→ **ASSIGNMENT**
Search the entries for the word "Quantity". Copy each line in which it is found.

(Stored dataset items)
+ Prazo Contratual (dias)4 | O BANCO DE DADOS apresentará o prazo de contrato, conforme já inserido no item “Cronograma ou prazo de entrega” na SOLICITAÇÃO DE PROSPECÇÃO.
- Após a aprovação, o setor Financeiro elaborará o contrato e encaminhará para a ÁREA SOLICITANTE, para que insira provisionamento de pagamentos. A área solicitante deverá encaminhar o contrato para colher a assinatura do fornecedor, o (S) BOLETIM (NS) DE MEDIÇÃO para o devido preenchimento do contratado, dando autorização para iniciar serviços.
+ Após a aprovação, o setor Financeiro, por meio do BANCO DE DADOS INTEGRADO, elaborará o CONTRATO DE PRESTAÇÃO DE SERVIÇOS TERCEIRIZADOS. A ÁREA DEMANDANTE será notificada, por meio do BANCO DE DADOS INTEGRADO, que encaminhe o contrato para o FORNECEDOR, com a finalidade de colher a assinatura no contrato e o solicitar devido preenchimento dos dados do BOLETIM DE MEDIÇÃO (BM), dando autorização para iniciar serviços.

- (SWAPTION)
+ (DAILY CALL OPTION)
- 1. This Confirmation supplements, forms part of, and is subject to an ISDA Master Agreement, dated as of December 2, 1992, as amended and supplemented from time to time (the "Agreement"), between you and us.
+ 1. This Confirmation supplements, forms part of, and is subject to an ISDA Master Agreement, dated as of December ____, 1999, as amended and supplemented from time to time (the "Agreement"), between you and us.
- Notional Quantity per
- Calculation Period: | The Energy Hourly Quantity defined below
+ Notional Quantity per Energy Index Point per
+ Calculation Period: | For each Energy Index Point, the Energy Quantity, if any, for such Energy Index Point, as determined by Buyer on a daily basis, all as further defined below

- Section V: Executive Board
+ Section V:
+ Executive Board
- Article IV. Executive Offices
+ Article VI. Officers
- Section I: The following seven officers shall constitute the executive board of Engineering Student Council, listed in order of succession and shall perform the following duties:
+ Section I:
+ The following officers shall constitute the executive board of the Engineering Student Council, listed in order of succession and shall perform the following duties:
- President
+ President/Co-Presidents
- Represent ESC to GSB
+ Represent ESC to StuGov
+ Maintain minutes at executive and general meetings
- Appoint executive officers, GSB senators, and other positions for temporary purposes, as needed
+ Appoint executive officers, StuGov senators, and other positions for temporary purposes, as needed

→ **EXERCISE ANSWER**
- Notional Quantity per
- Calculation Period: | The Energy Hourly Quantity defined below
+ Notional Quantity per Energy Index Point per
+ Calculation Period: | For each Energy Index Point, the Energy Quantity, if any, for such Energy Index Point, as determined by Buyer on a daily basis, all as further defined below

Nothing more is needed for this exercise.